Data shown -
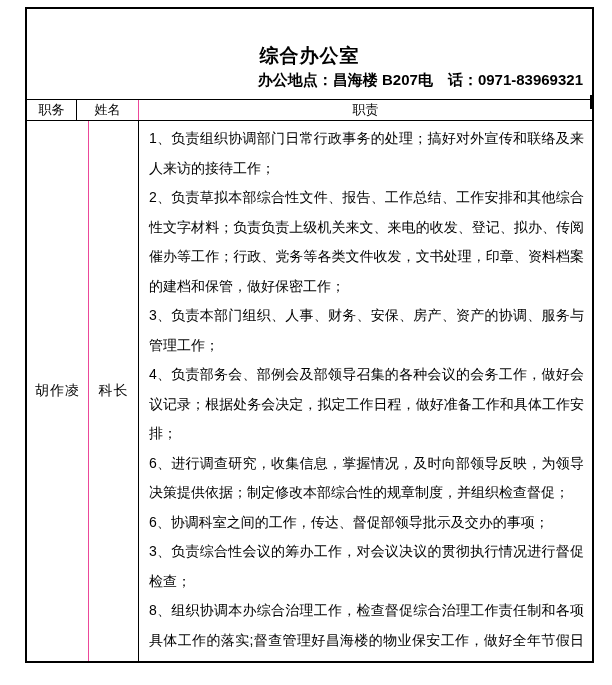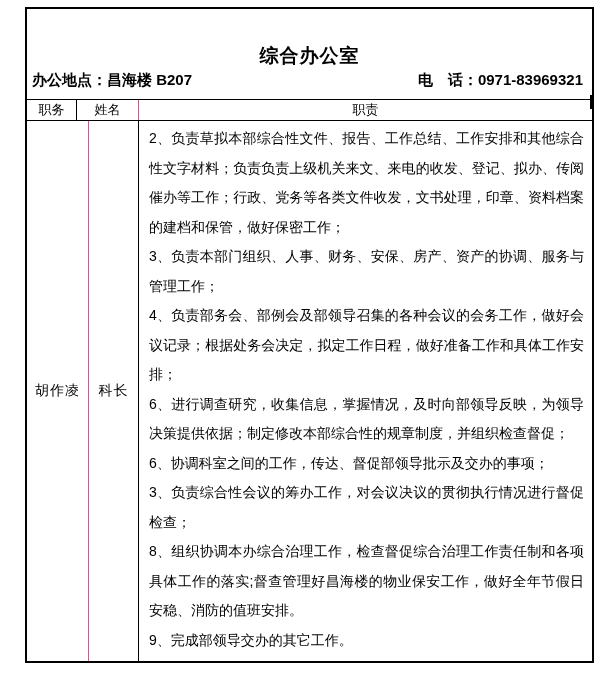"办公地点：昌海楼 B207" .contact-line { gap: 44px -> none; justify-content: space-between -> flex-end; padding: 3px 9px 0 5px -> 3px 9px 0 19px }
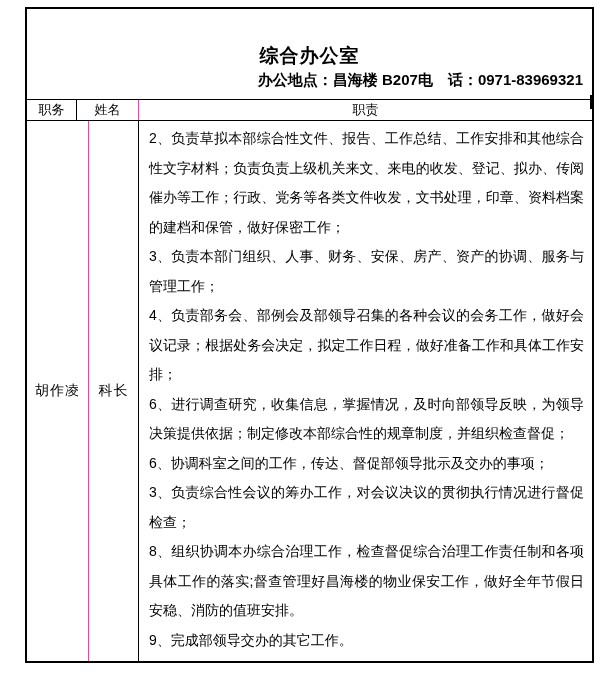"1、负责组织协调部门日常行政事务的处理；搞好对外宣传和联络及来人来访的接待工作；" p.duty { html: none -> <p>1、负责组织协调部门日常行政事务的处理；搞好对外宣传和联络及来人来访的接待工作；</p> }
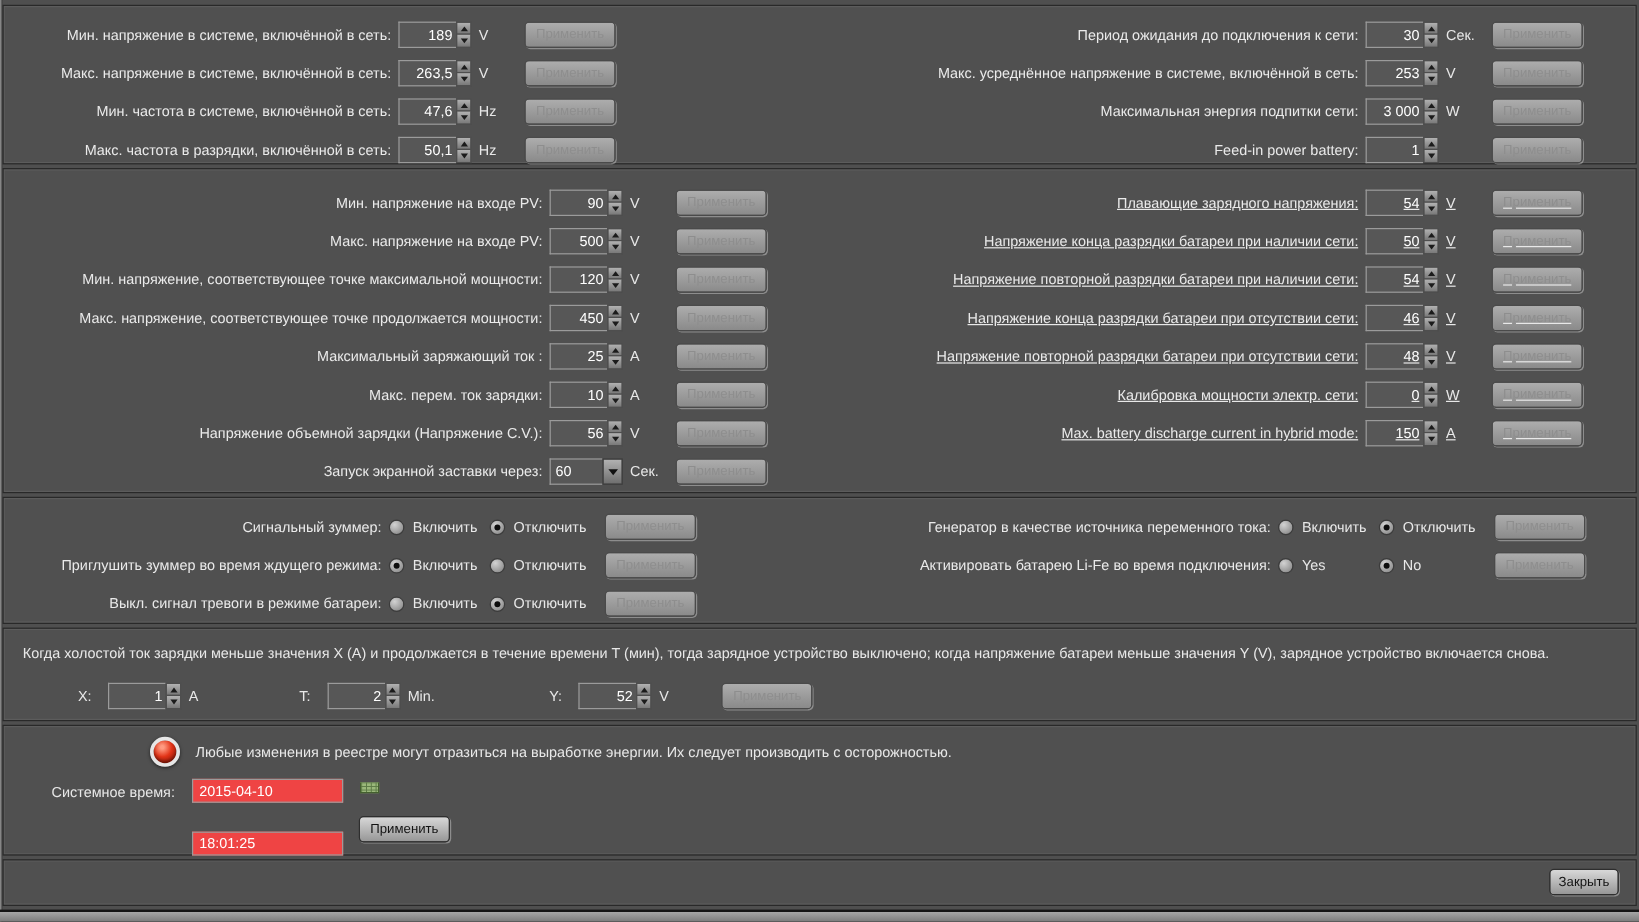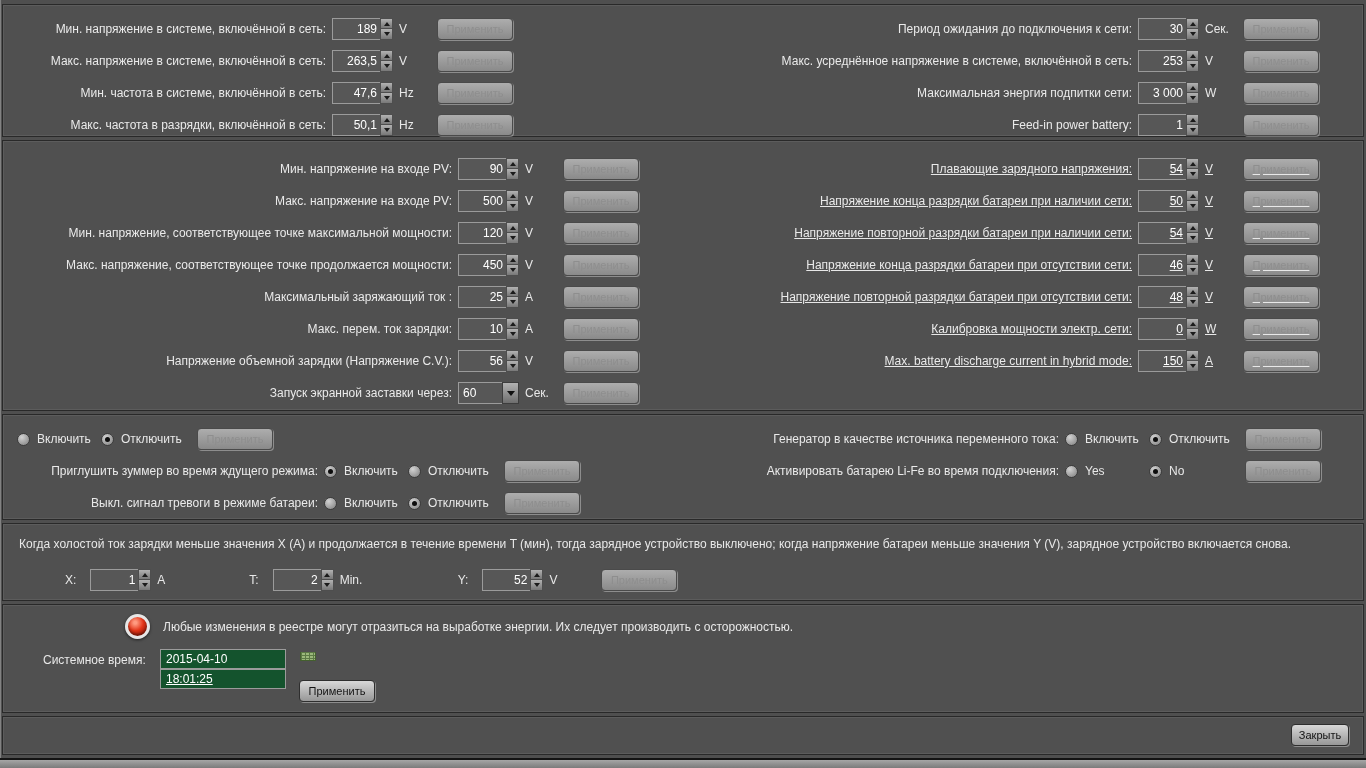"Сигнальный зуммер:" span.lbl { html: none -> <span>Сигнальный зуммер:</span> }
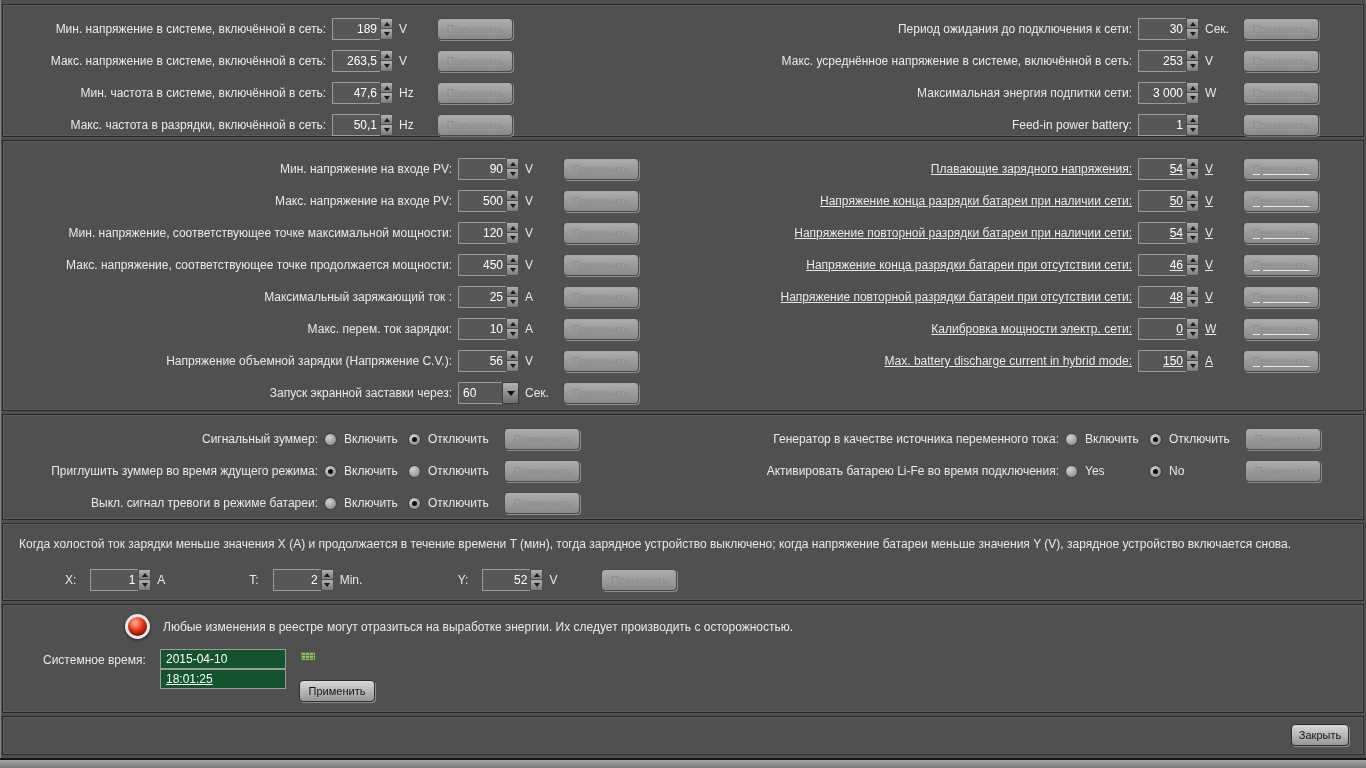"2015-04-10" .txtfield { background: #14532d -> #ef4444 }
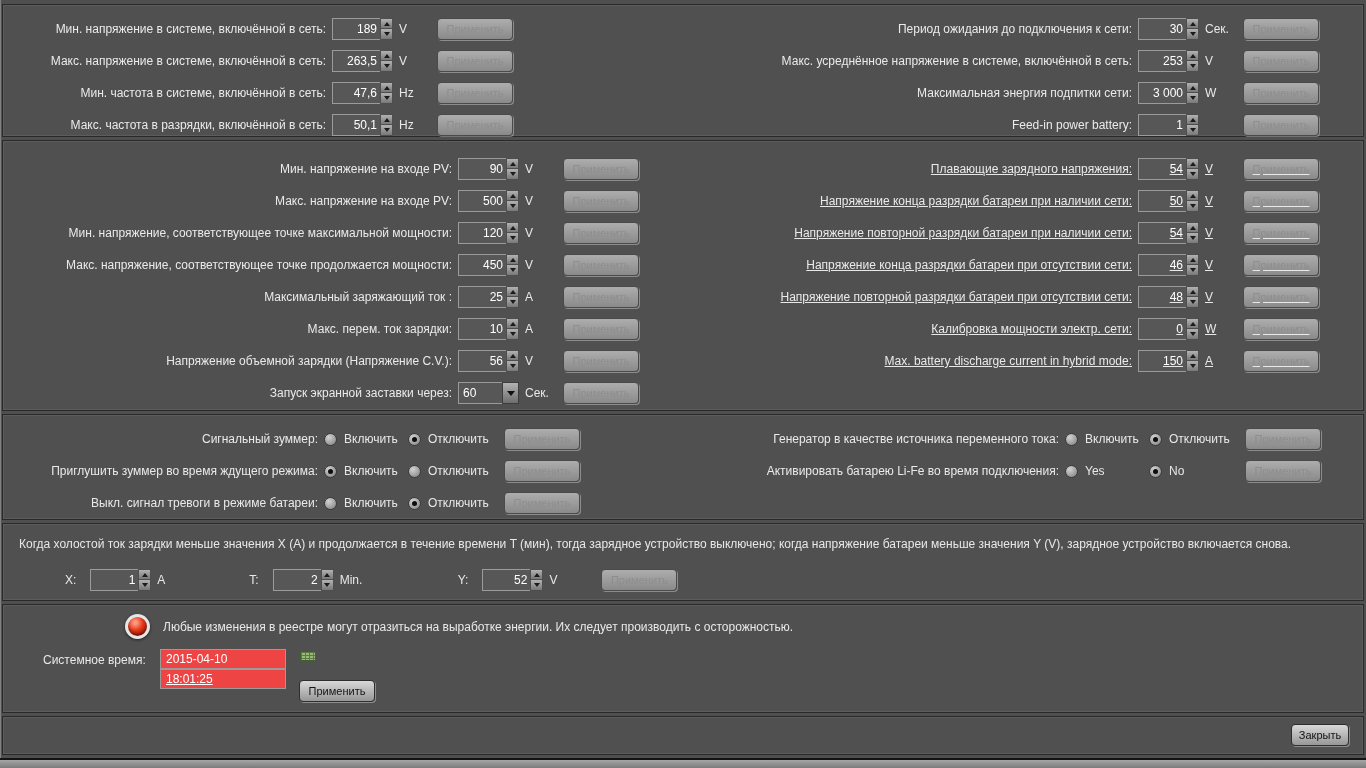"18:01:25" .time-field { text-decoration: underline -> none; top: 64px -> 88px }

...

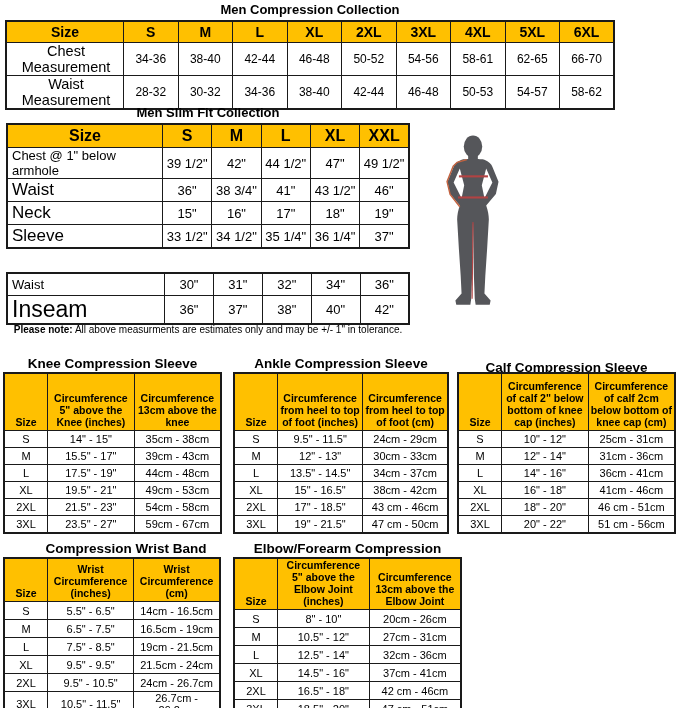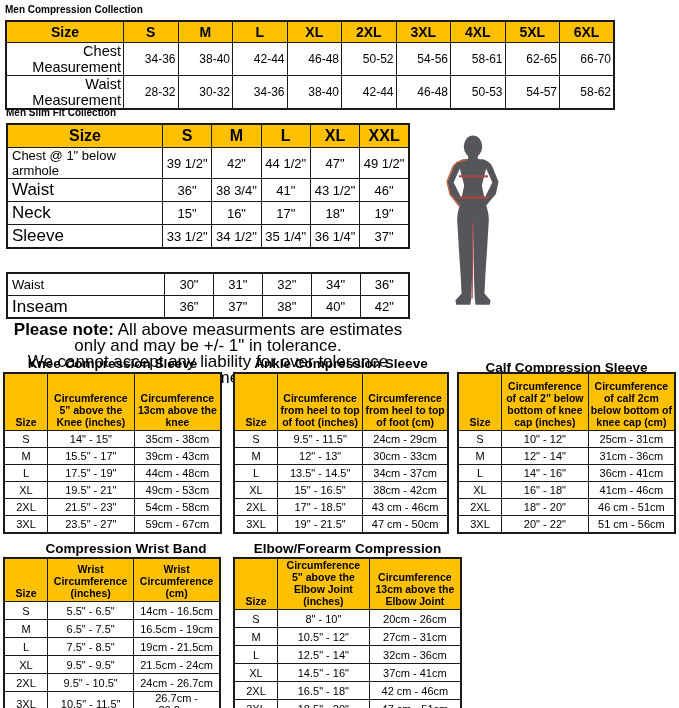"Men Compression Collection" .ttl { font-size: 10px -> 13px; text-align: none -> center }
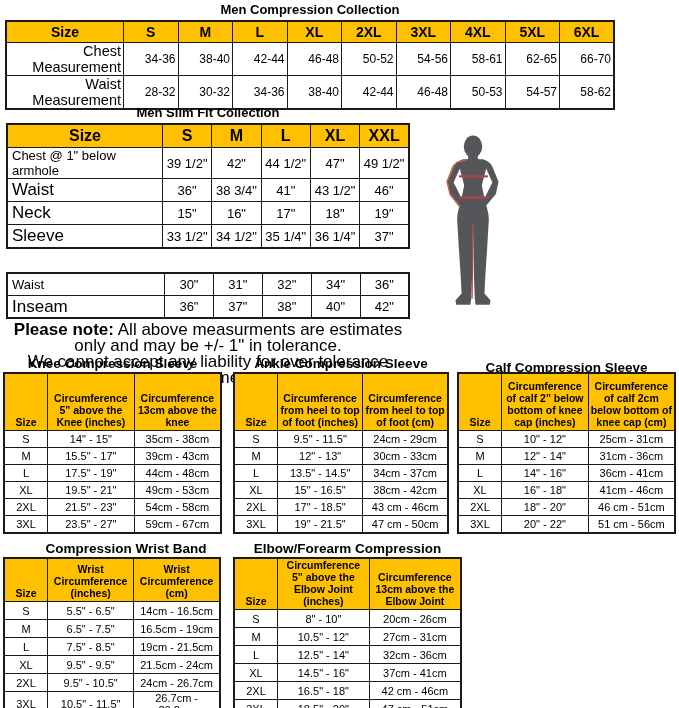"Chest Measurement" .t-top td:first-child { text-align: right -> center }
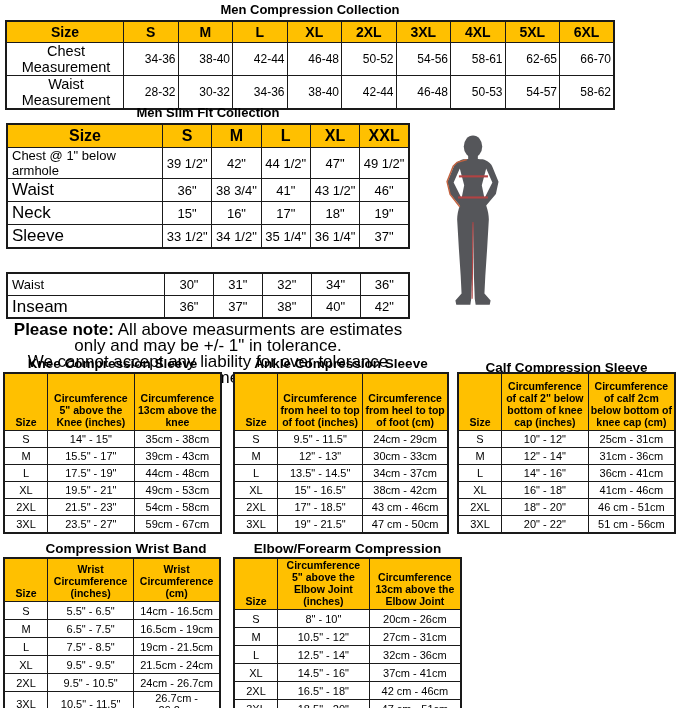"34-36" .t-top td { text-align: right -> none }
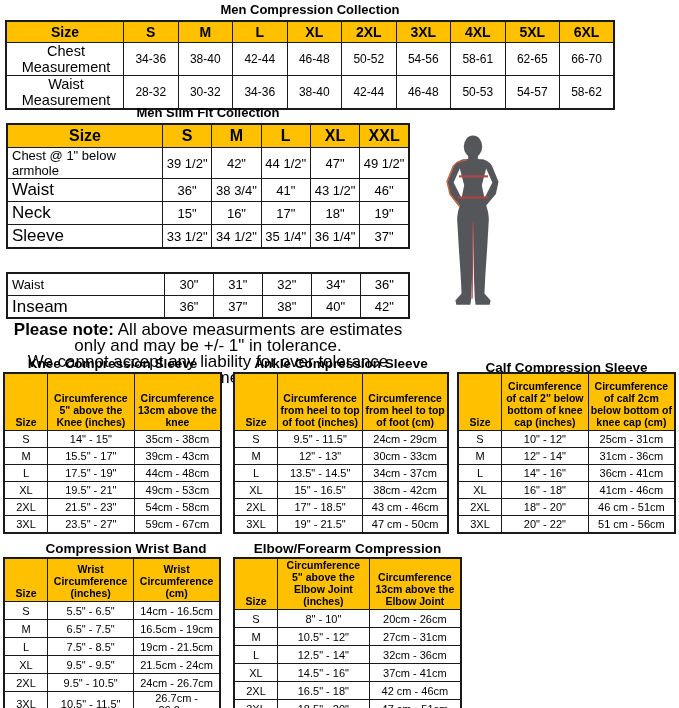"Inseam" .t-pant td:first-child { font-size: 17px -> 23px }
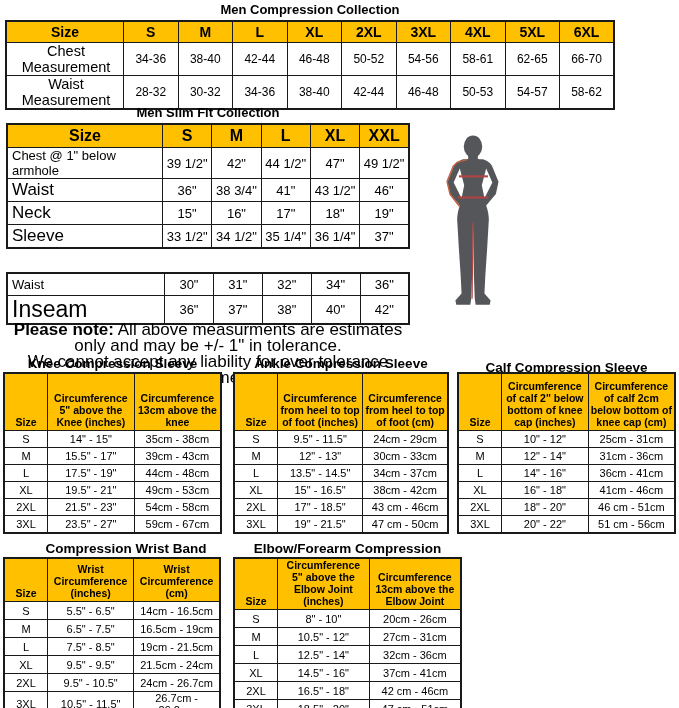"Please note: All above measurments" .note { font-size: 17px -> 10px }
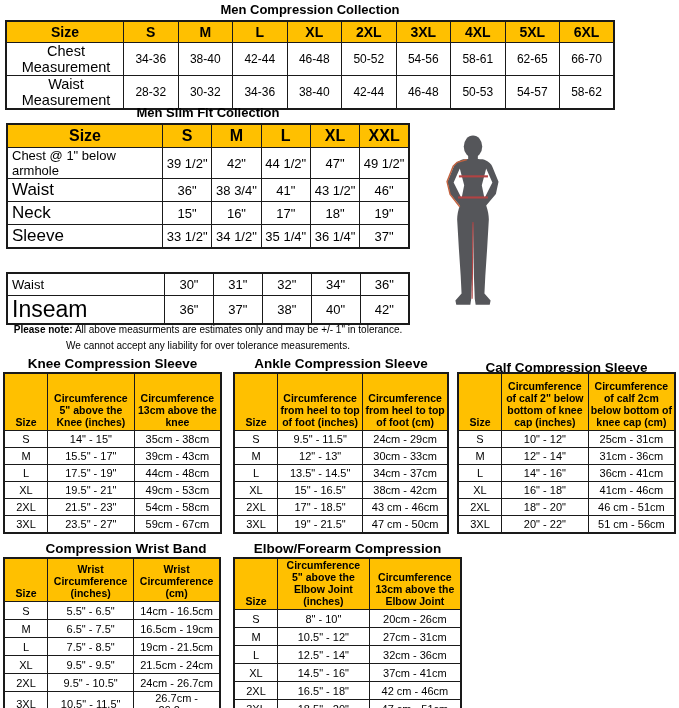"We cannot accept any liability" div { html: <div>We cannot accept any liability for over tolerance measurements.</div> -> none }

About this exercise -
Pictures excluded, transcribe the listing above exactly from the line with "none -> <span>Сигнальный" through the line with "text-decoration: underline ->", and no further.

Expected answer -
"Сигнальный зуммер:" span.lbl { html: none -> <span>Сигнальный зуммер:</span> }
"2015-04-10" .txtfield { background: #14532d -> #ef4444 }
"18:01:25" .time-field { text-decoration: underline -> none; top: 64px -> 88px }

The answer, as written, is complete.